In molti ritengono quindi che Trump non darà seguito a queste minacce nonostante continui a ostentare un atteggiamento di forza come se avesse realmente gli strumenti per influenzare le decisioni di Mosca. Che il presidente americano sia scontento o meno di Putin e che minacci o meno di scatenare l’inferno sulla Russia, le operazioni militari in Ucraina proseguiranno fino al raggiungimento degli obiettivi stabiliti oppure ci sarà un’apertura a un cessate il fuoco se questi stessi obiettivi verranno considerati seriamente da Kiev e dai suoi partner occidentali.
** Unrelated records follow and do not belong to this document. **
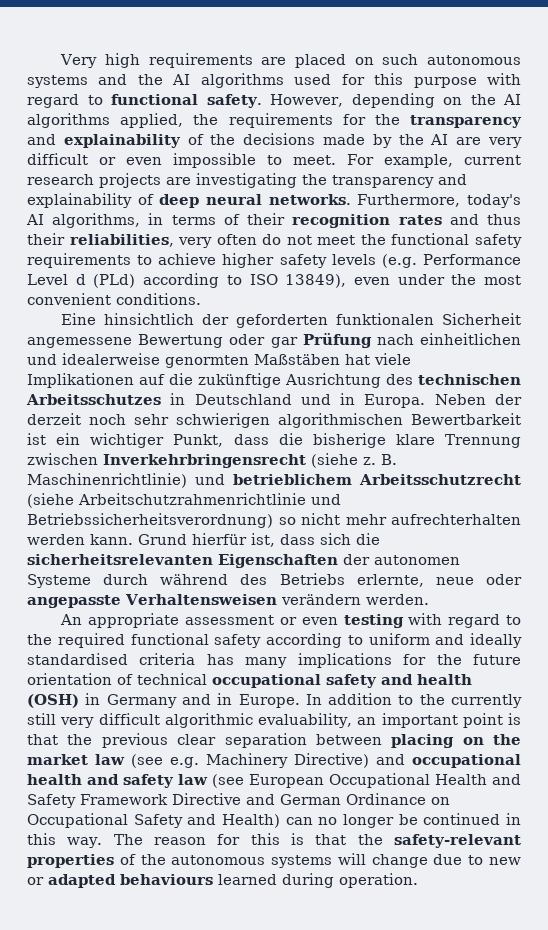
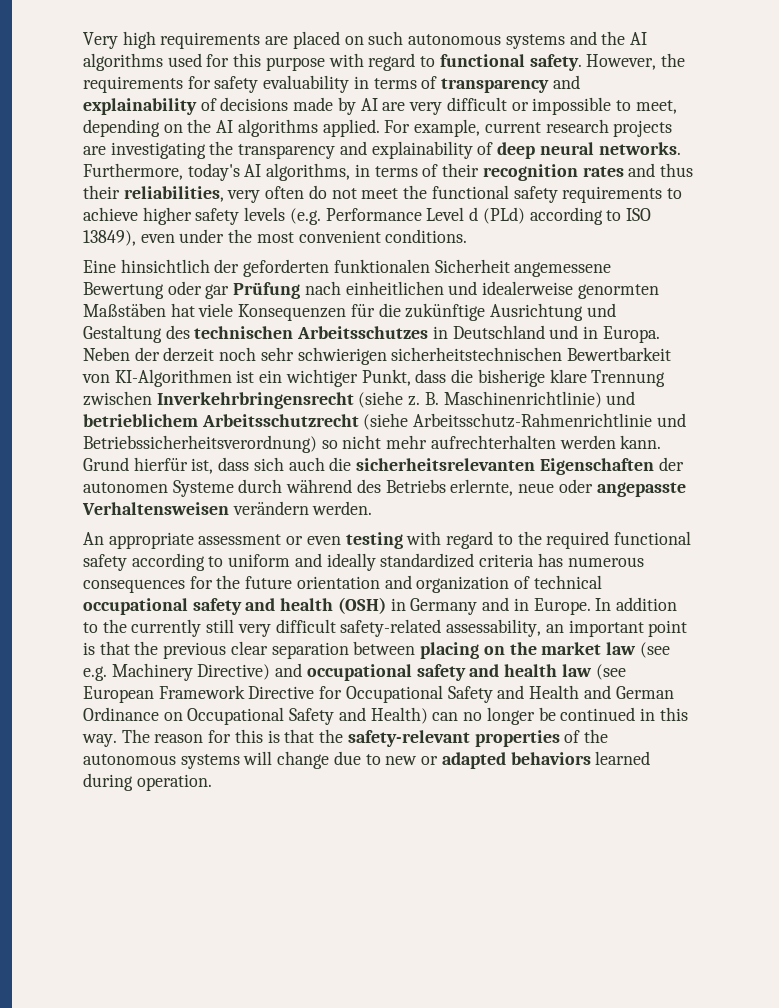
- However, depending on the AI algorithms applied, the requirements for the transparency and explainability of the decisions made by the AI are very difficult or even impossible to meet.
+ However, the requirements for safety evaluability in terms of transparency and explainability of decisions made by AI are very difficult or impossible to meet, depending on the AI algorithms applied.
- Eine hinsichtlich der geforderten funktionalen Sicherheit angemessene Bewertung oder gar Prüfung nach einheitlichen und idealerweise genormten Maßstäben hat viele Implikationen auf die zukünftige Ausrichtung des technischen Arbeitsschutzes in Deutschland und in Europa.
+ Eine hinsichtlich der geforderten funktionalen Sicherheit angemessene Bewertung oder gar Prüfung nach einheitlichen und idealerweise genormten Maßstäben hat viele Konsequenzen für die zukünftige Ausrichtung und Gestaltung des technischen Arbeitsschutzes in Deutschland und in Europa.
- Neben der derzeit noch sehr schwierigen algorithmischen Bewertbarkeit ist ein wichtiger Punkt, dass die bisherige klare Trennung zwischen Inverkehrbringensrecht (siehe z.
+ Neben der derzeit noch sehr schwierigen sicherheitstechnischen Bewertbarkeit von KI-Algorithmen ist ein wichtiger Punkt, dass die bisherige klare Trennung zwischen Inverkehrbringensrecht (siehe z.
- B. Maschinenrichtlinie) und betrieblichem Arbeitsschutzrecht (siehe Arbeitschutzrahmenrichtlinie und Betriebssicherheitsverordnung) so nicht mehr aufrechterhalten werden kann.
+ B. Maschinenrichtlinie) und betrieblichem Arbeitsschutzrecht (siehe Arbeitsschutz-Rahmenrichtlinie und Betriebssicherheitsverordnung) so nicht mehr aufrechterhalten werden kann.
- Grund hierfür ist, dass sich die sicherheitsrelevanten Eigenschaften der autonomen Systeme durch während des Betriebs erlernte, neue oder angepasste Verhaltensweisen verändern werden.
+ Grund hierfür ist, dass sich auch die sicherheitsrelevanten Eigenschaften der autonomen Systeme durch während des Betriebs erlernte, neue oder angepasste Verhaltensweisen verändern werden.
- An appropriate assessment or even testing with regard to the required functional safety according to uniform and ideally standardised criteria has many implications for the future orientation of technical occupational safety and health (OSH) in Germany and in Europe.
+ An appropriate assessment or even testing with regard to the required functional safety according to uniform and ideally standardized criteria has numerous consequences for the future orientation and organization of technical occupational safety and health (OSH) in Germany and in Europe.
- In addition to the currently still very difficult algorithmic evaluability, an important point is that the previous clear separation between placing on the market law (see e.g. Machinery Directive) and occupational health and safety law (see European Occupational Health and Safety Framework Directive and German Ordinance on Occupational Safety and Health) can no longer be continued in this way.
+ In addition to the currently still very difficult safety-related assessability, an important point is that the previous clear separation between placing on the market law (see e.g. Machinery Directive) and occupational safety and health law (see European Framework Directive for Occupational Safety and Health and German Ordinance on Occupational Safety and Health) can no longer be continued in this way.
- The reason for this is that the safety-relevant properties of the autonomous systems will change due to new or adapted behaviours learned during operation.
+ The reason for this is that the safety-relevant properties of the autonomous systems will change due to new or adapted behaviors learned during operation.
Al di là della retorica che riveste il nulla alla base delle dichiarazioni di Trump, quasi tre anni e mezzo di guerra hanno determinato una situazione per cui né gli USA né l’Europa dispongono di armi per convincere la Russia ad allentare la presa. Anzi, l’insistenza sulle politiche fallimentari perseguite finora, siano esse trasferimenti di armi o sanzioni, non fanno che peggiorare la situazione economica dell’Occidente e quella materiale dell’Ucraina e dei suoi abitanti.
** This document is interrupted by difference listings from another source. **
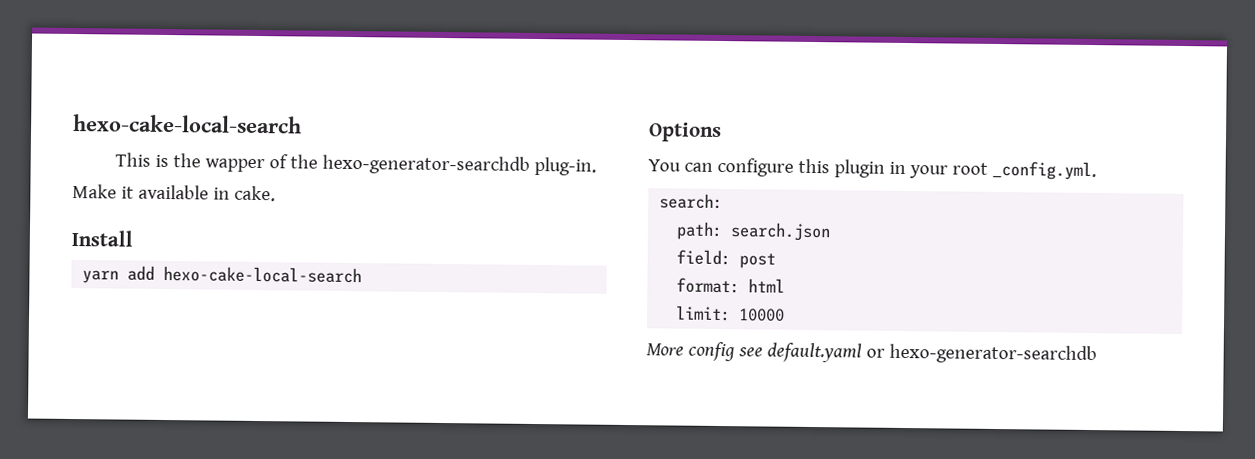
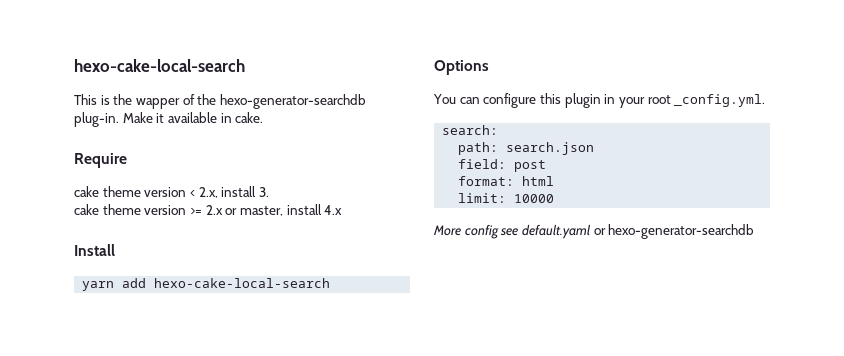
+ Require
+ cake theme version < 2.x, install 3.
+ cake theme version >= 2.x or master, install 4.x

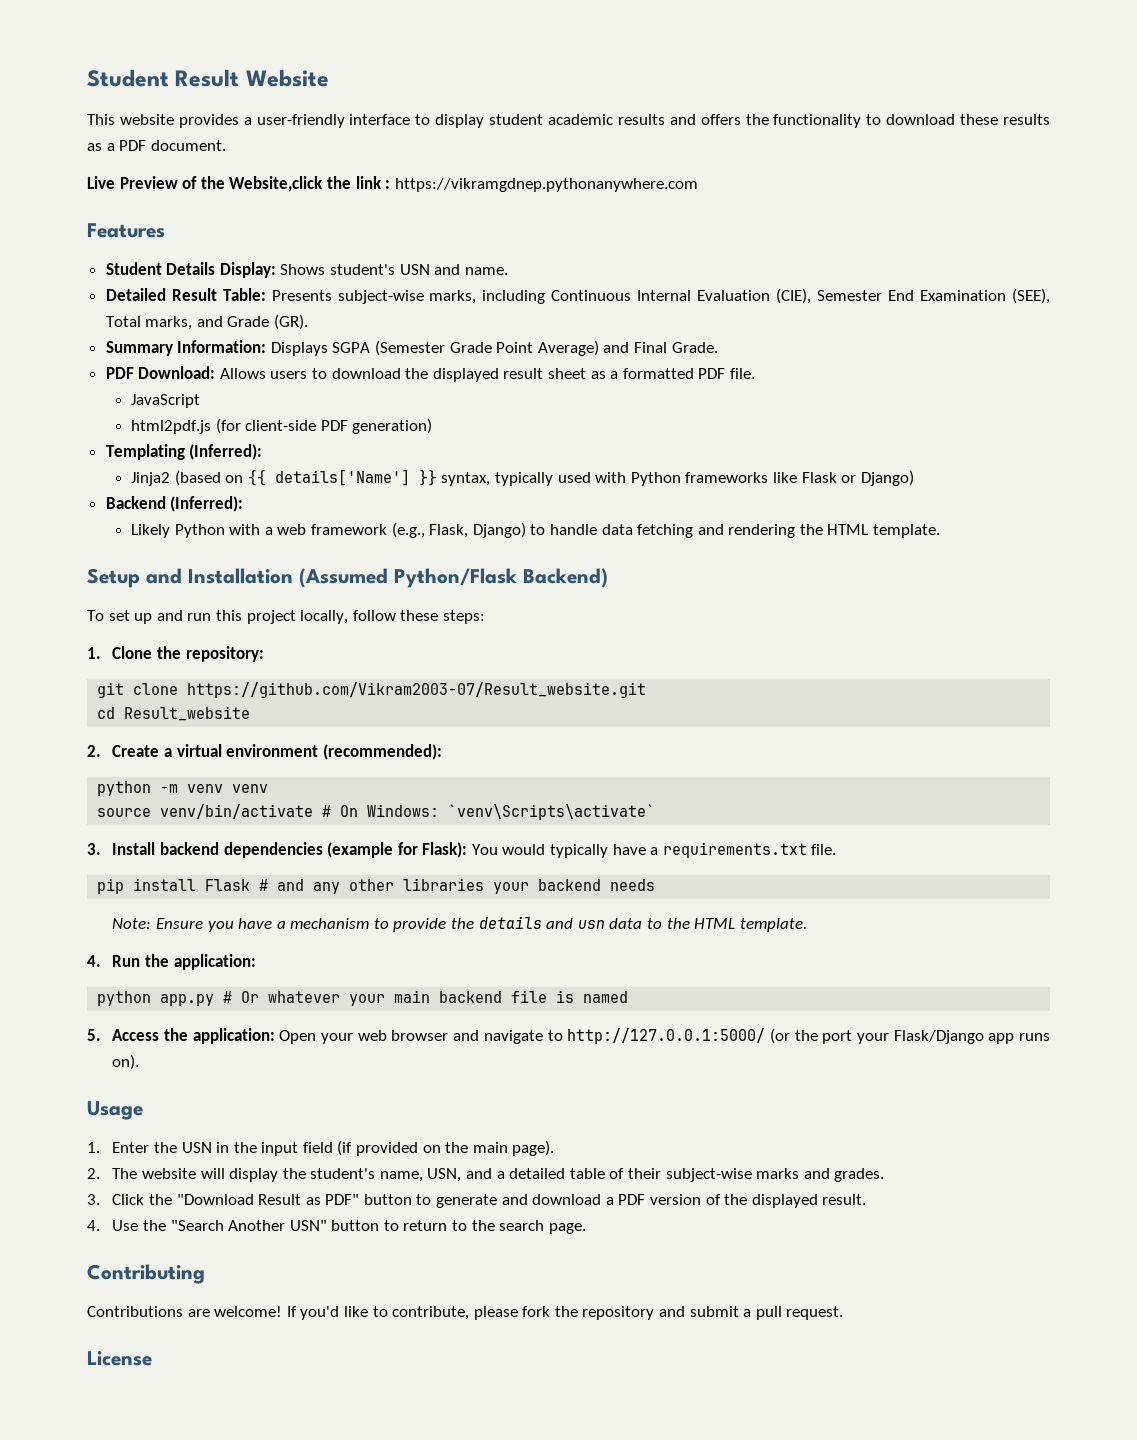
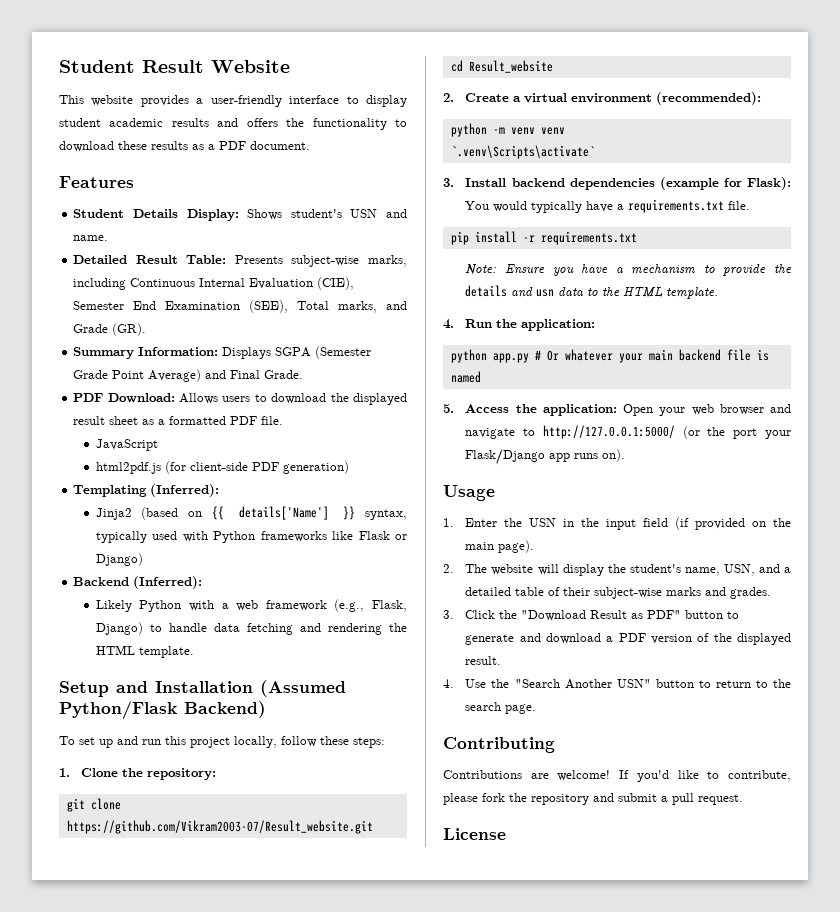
- Live Preview of the Website,click the link : https://vikramgdnep.pythonanywhere.com
- source venv/bin/activate # On Windows: `venv\Scripts\activate`
+ `.venv\Scripts\activate`
- pip install Flask # and any other libraries your backend needs
+ pip install -r requirements.txt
Trump insiste nell’attaccare Putin per la sua indisponibilità ad accettare o discutere uno stop alla guerra nonostante, dal punto di vista del presidente americano, siano state fatte tutte le aperture del caso a Mosca o il ristabilimento di relazioni complessivamente cordiali tra i vertici delle due potenze. Non è del tutto chiaro se Trump non arrivi a comprendere la realtà o intenda continuare a manipolare i fatti per ingannare l’opinione pubblica e far cadere la responsabilità del mancato cessate il fuoco sul Cremlino. Ma resta il fatto che la Russia non si è spostata di un millimetro dalle proprie posizioni e l’unica strada per arrivare alla pace è una discussione seria delle ragioni che sono alla base dell’esplosione del conflitto: dallo stop all’allargamento della NATO verso oriente alla neutralità dell’Ucraina, dalla denazificazione della ex repubblica sovietica alla codifica dei diritti della minoranza russofona, oltre al riconoscimento dei nuovi confini tra i due paesi in conseguenza dei referendum dell’autunno 2022 nei quattro “oblast” ex ucraini annessi dalla Russia.
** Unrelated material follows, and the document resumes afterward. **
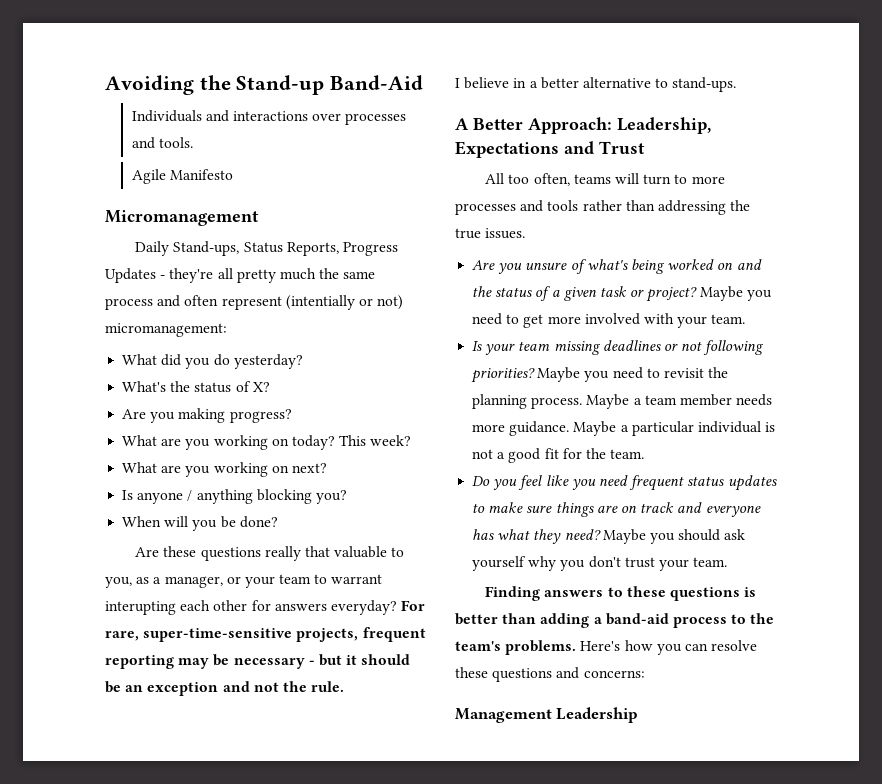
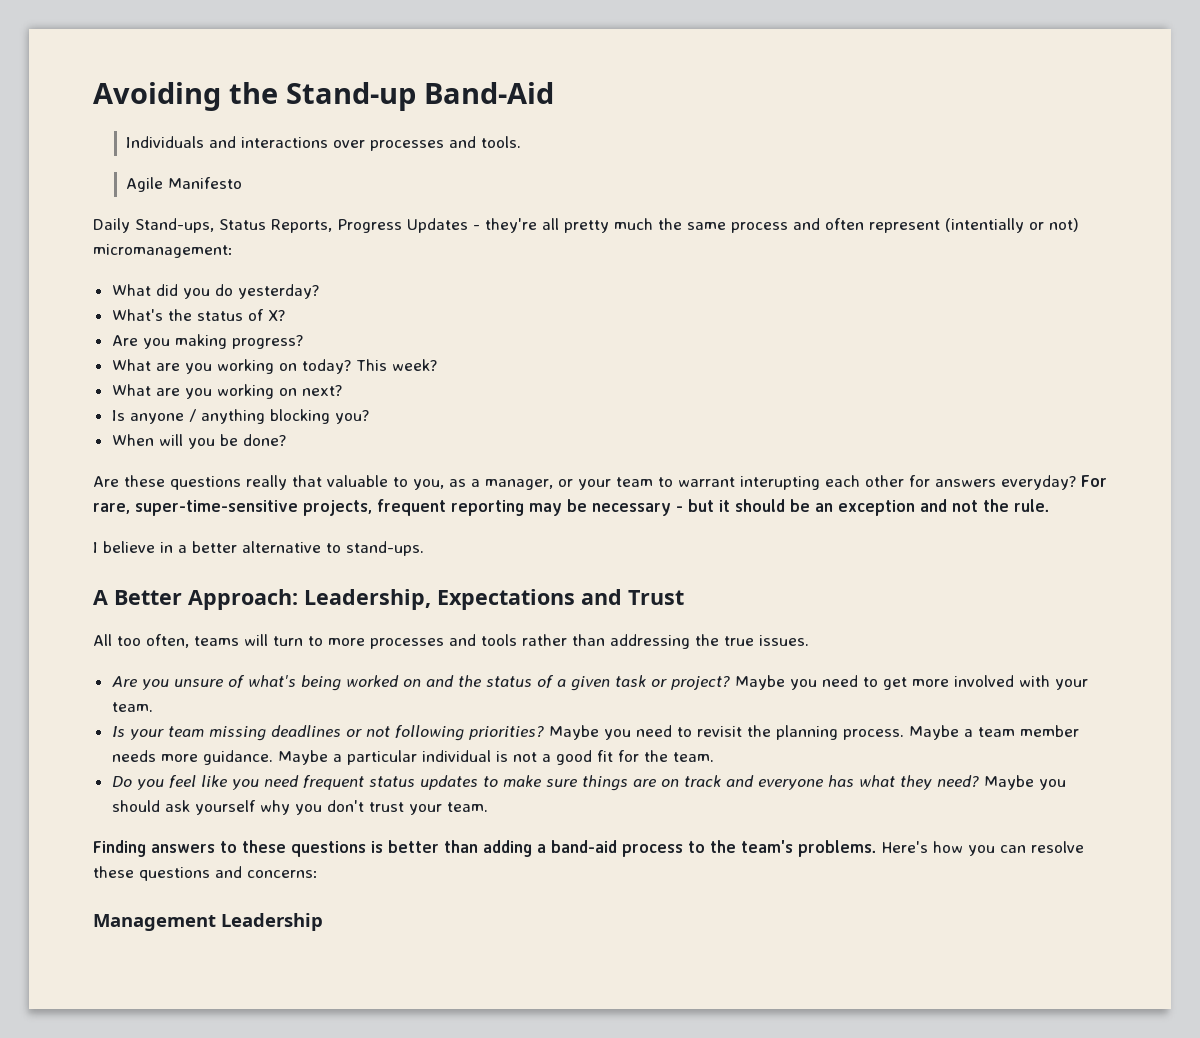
- Micromanagement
Quegli “accordi” che Trump pretende di avere raggiunto più volte con Putin e che ancora lunedì ha detto di con comprendere perché non vengano rispettati da Mosca sono quindi una sua fantasia. Non si basano cioè su nulla di concreto, visto che la Russia sa benissimo che la proposta di tregua senza condizioni è un mero espediente per fermare la pressione militare su Kiev così da permettere riorganizzazione e riarmo sulla linea di quanto accaduto con l’inganno degli accordi di Minsk.
Gli stessi colloqui diretti tra Russia e Ucraina, il cui terzo round si è tenuto settimana scorsa a Istanbul, sono puro teatro che il regime di Zelensky usa per far credere di essere disponibile a negoziare mentre vorrebbe ottenere dal tavolo delle trattative quello che ha perso irrimediabilmente sul campo. Al netto della farsa che va in onda quotidianamente dalla Casa Bianca e della disperazione di Europa e Ucraina, una soluzione concordata della guerra resta perciò molto lontana.
Tutto quello che si può ipotizzare per il futuro è la prosecuzione dell’offensiva russa fino al possibile tracollo ucraino o una guerra di attrito prolungata fino a quando Kiev riuscirà a resistere con l’appoggio occidentale. L’esito finale, in quest’ultimo caso, potrebbe essere identico a quello della prima opzione, solo a un costo però molto più alto per tutte le parti coinvolte.